— ABOUT THIS TASK —
Return the data exactly, without pictures.
====
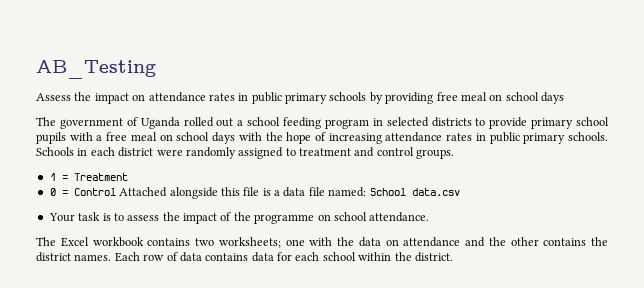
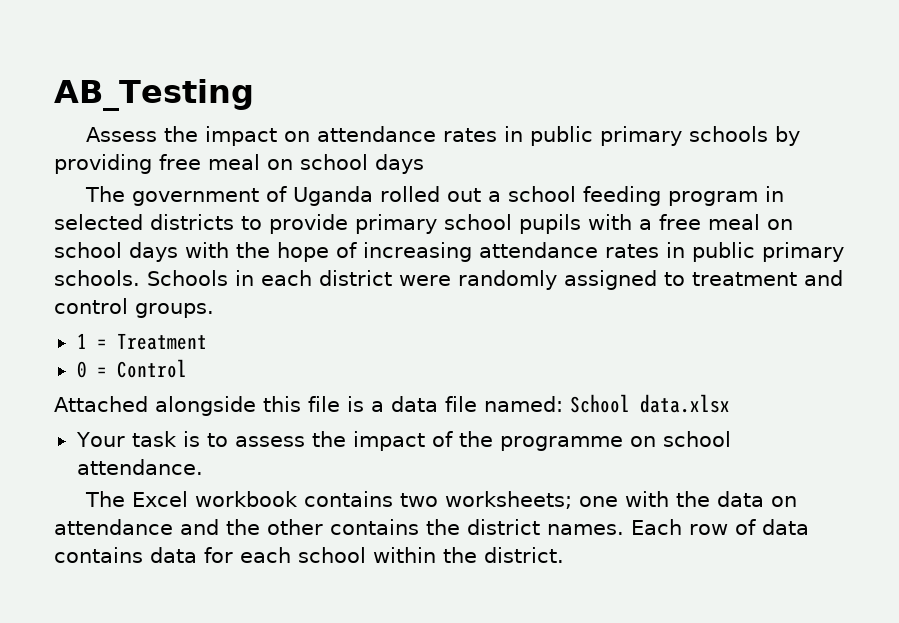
(116, 192) none -> (187, 368) //
[411,188,460,196] data.csv -> [640,394,730,413] data.xlsx

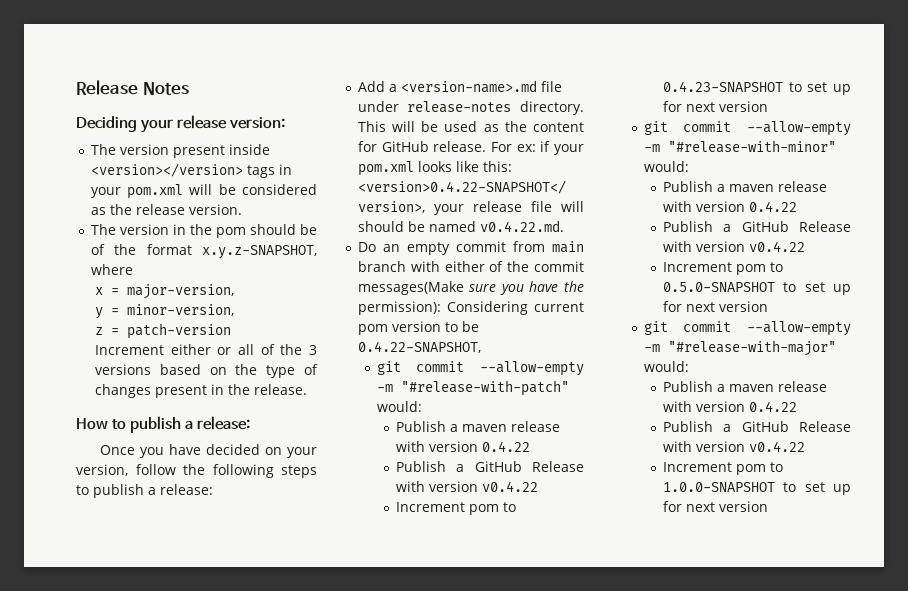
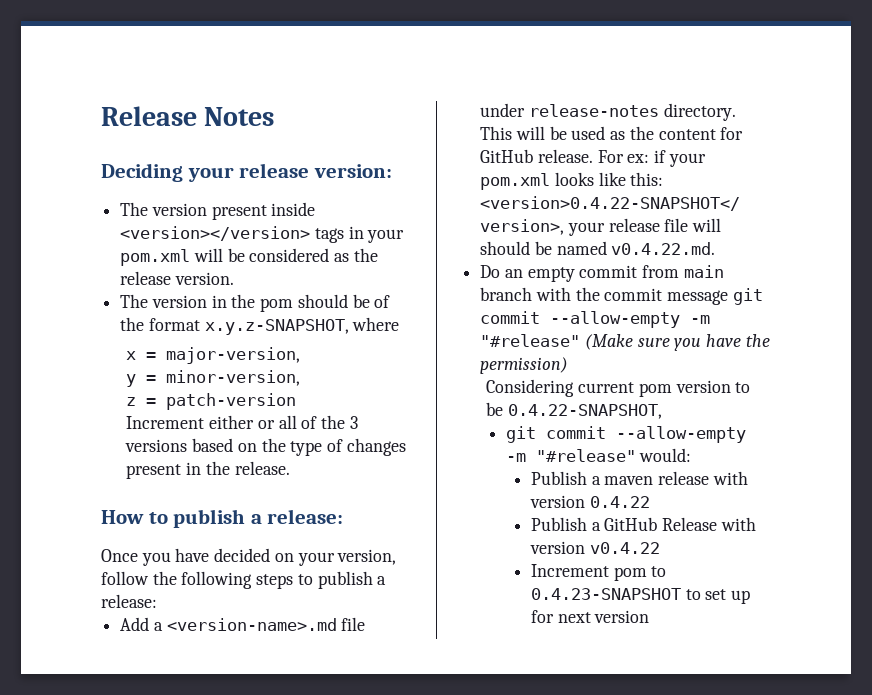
[444,261,584,272] [357,281,464,295] either of the commit messages(Make -> [575,287,763,305] [480,311,711,328] [480,334,633,350] the commit message git commit --allow-empty -m "#release" (Make
[357,301,441,315] permission): -> [480,357,569,374] permission) //
[400,380,569,396] "#release-with-patch" -> [535,449,636,462] "#release"
[643,121,851,136] [643,140,836,153] [643,161,689,172] [663,181,828,192] [663,201,798,212] [663,221,851,232] [663,241,806,252] [663,262,784,275] [663,282,851,295] [663,301,769,312] [643,321,851,336] [643,340,836,356] [643,361,689,372] [663,381,828,392] [663,401,798,412] [663,421,851,432] [663,441,806,452] [663,462,784,475] [663,482,851,495] [663,501,769,512] // git commit --allow-empty -m "#release-with-minor" would: // Publish a maven release with version 0.4.22 // Publish a GitHub Release with version v0.4.22 // Increment pom to 0.5.0-SNAPSHOT to set up for next version // git commit --allow-empty -m "#release-with-major" would: // Publish a maven release with version 0.4.22 // Publish a GitHub Release with version v0.4.22 // Increment pom to 1.0.0-SNAPSHOT to set up for next version -> (650, 616) none

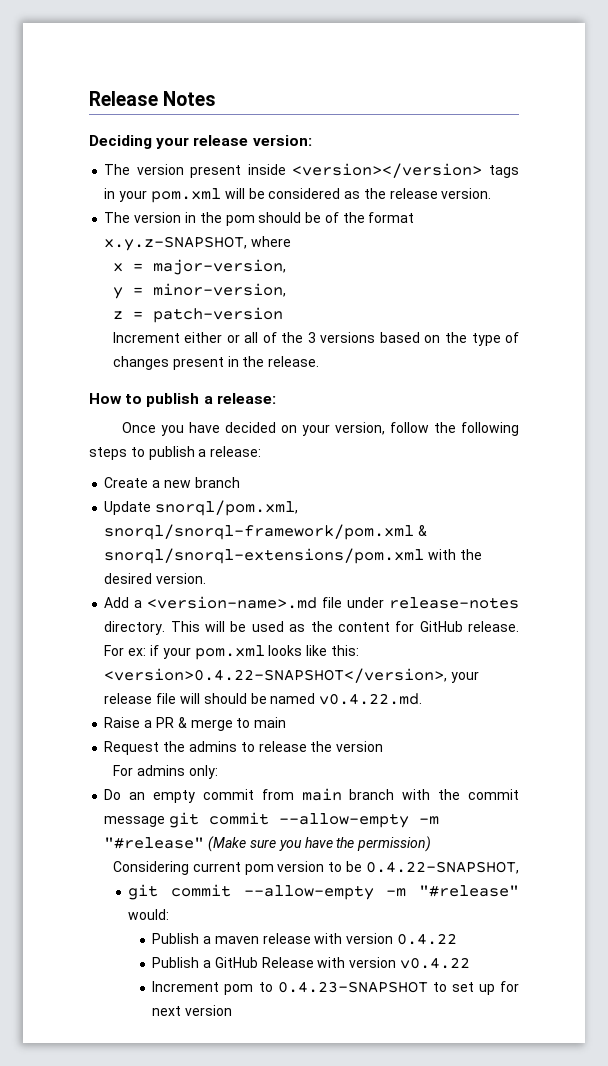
(157, 601) none -> [104,477,240,488] [104,500,299,516] [104,524,428,540] [104,548,482,564] [104,573,207,584] // Create a new branch // Update snorql/pom.xml, snorql/snorql-framework/pom.xml & snorql/snorql-extensions/pom.xml with the desired version.
(716, 248) none -> [104,717,287,731] [104,741,384,755] [112,765,218,779] // Raise a PR & merge to main // Request the admins to release the version // For admins only:

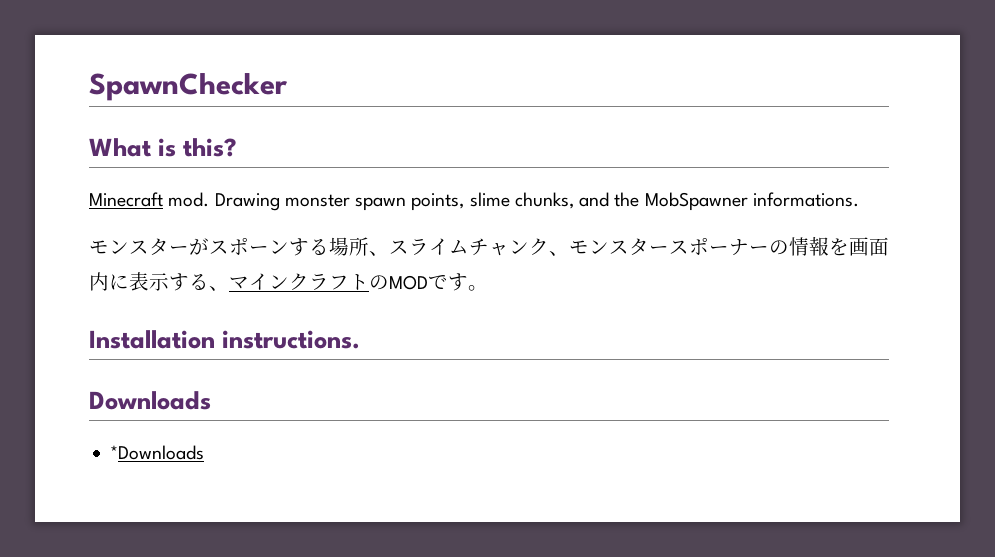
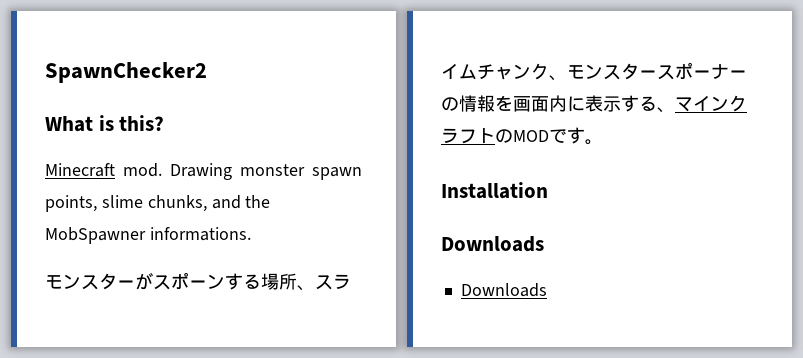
[89,73,288,101] SpawnChecker -> [45,62,207,83] SpawnChecker2
[222,330,361,349] instructions. -> (548, 190) none
[110,445,205,460] *Downloads -> [460,283,547,297] Downloads

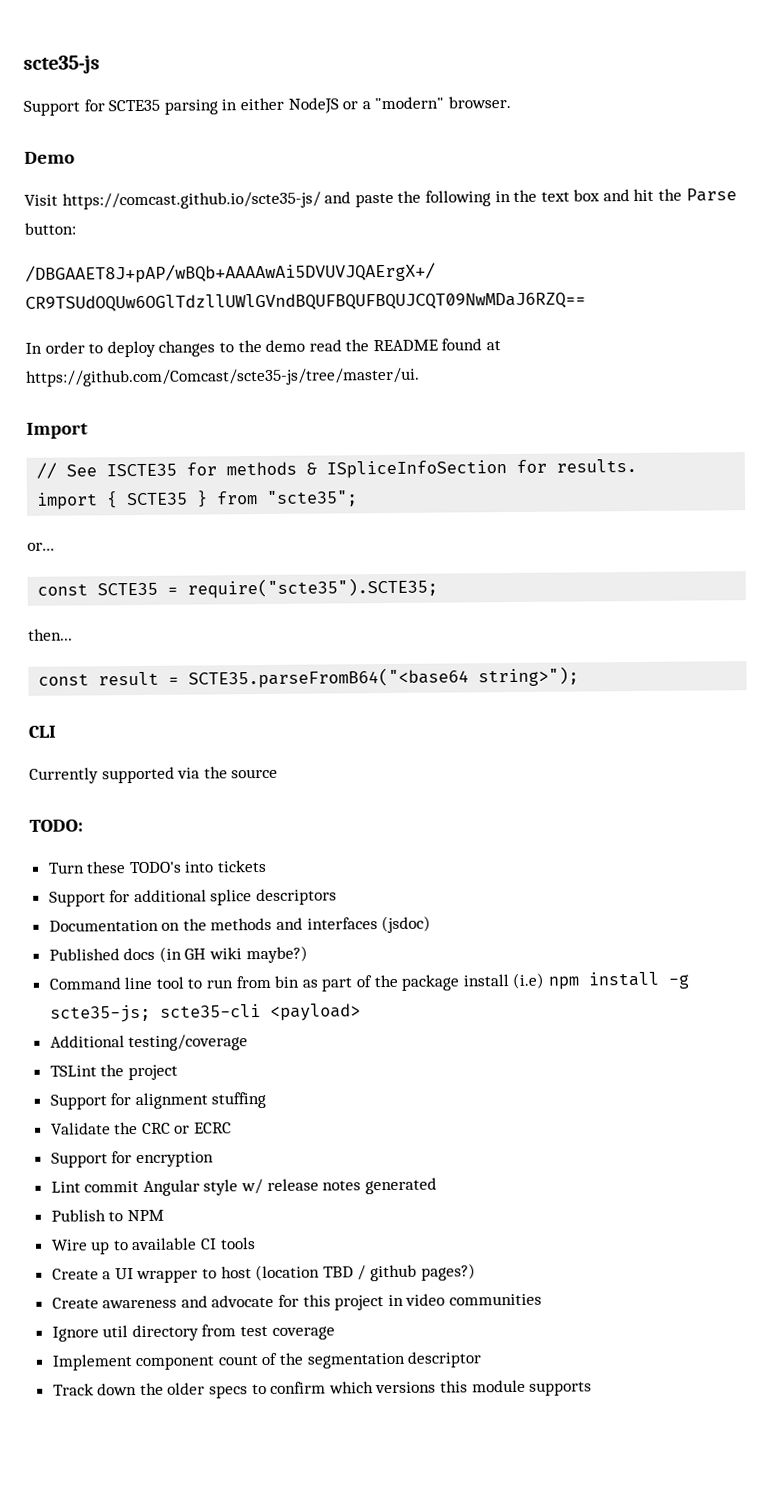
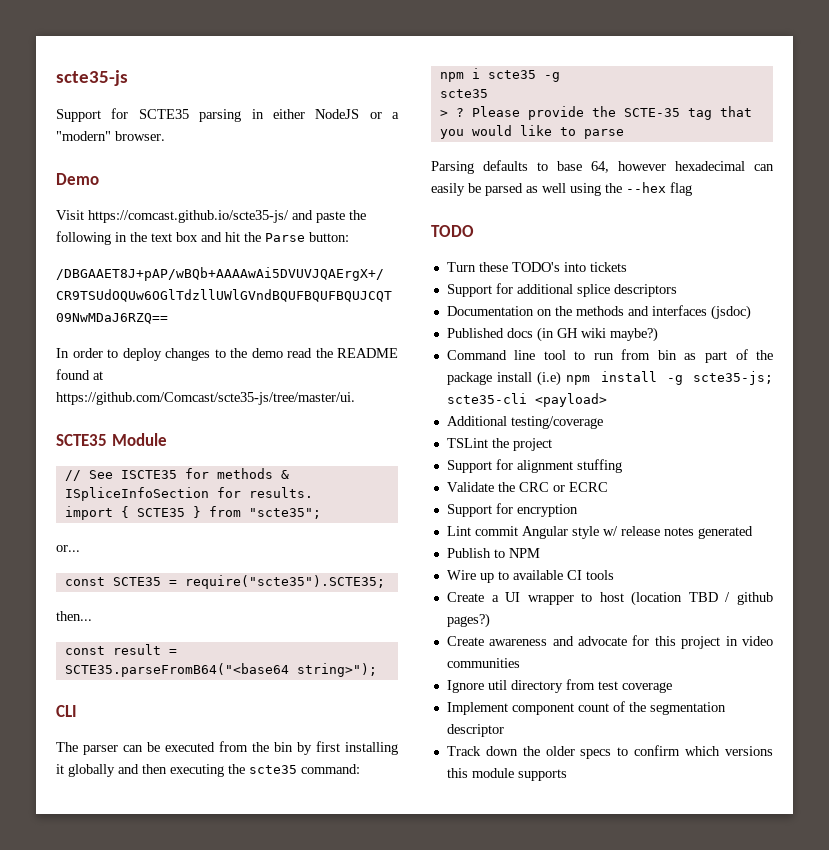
[26,422,88,439] Import -> [56,433,167,446] SCTE35 Module
[29,766,279,784] [29,819,83,832] Currently supported via the source // TODO: -> [56,741,398,755] [56,764,360,777] [439,68,560,82] [439,89,488,98] [439,106,752,120] [439,125,624,139] [431,160,774,174] [431,182,692,196] [431,225,474,237] The parser can be executed from the bin by first installing it globally and then executing the scte35 command: // npm i scte35 -g // scte35 // > ? Please provide the SCTE-35 tag that you would like to parse // Parsing defaults to base 64, however hexadecimal can easily be parsed as well using the --hex flag // TODO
====
— EXERCISE SOLUTION —
(116, 192) none -> (187, 368) //
[411,188,460,196] data.csv -> [640,394,730,413] data.xlsx

[444,261,584,272] [357,281,464,295] either of the commit messages(Make -> [575,287,763,305] [480,311,711,328] [480,334,633,350] the commit message git commit --allow-empty -m "#release" (Make
[357,301,441,315] permission): -> [480,357,569,374] permission) //
[400,380,569,396] "#release-with-patch" -> [535,449,636,462] "#release"
[643,121,851,136] [643,140,836,153] [643,161,689,172] [663,181,828,192] [663,201,798,212] [663,221,851,232] [663,241,806,252] [663,262,784,275] [663,282,851,295] [663,301,769,312] [643,321,851,336] [643,340,836,356] [643,361,689,372] [663,381,828,392] [663,401,798,412] [663,421,851,432] [663,441,806,452] [663,462,784,475] [663,482,851,495] [663,501,769,512] // git commit --allow-empty -m "#release-with-minor" would: // Publish a maven release with version 0.4.22 // Publish a GitHub Release with version v0.4.22 // Increment pom to 0.5.0-SNAPSHOT to set up for next version // git commit --allow-empty -m "#release-with-major" would: // Publish a maven release with version 0.4.22 // Publish a GitHub Release with version v0.4.22 // Increment pom to 1.0.0-SNAPSHOT to set up for next version -> (650, 616) none

(157, 601) none -> [104,477,240,488] [104,500,299,516] [104,524,428,540] [104,548,482,564] [104,573,207,584] // Create a new branch // Update snorql/pom.xml, snorql/snorql-framework/pom.xml & snorql/snorql-extensions/pom.xml with the desired version.
(716, 248) none -> [104,717,287,731] [104,741,384,755] [112,765,218,779] // Raise a PR & merge to main // Request the admins to release the version // For admins only:

[89,73,288,101] SpawnChecker -> [45,62,207,83] SpawnChecker2
[222,330,361,349] instructions. -> (548, 190) none
[110,445,205,460] *Downloads -> [460,283,547,297] Downloads

[26,422,88,439] Import -> [56,433,167,446] SCTE35 Module
[29,766,279,784] [29,819,83,832] Currently supported via the source // TODO: -> [56,741,398,755] [56,764,360,777] [439,68,560,82] [439,89,488,98] [439,106,752,120] [439,125,624,139] [431,160,774,174] [431,182,692,196] [431,225,474,237] The parser can be executed from the bin by first installing it globally and then executing the scte35 command: // npm i scte35 -g // scte35 // > ? Please provide the SCTE-35 tag that you would like to parse // Parsing defaults to base 64, however hexadecimal can easily be parsed as well using the --hex flag // TODO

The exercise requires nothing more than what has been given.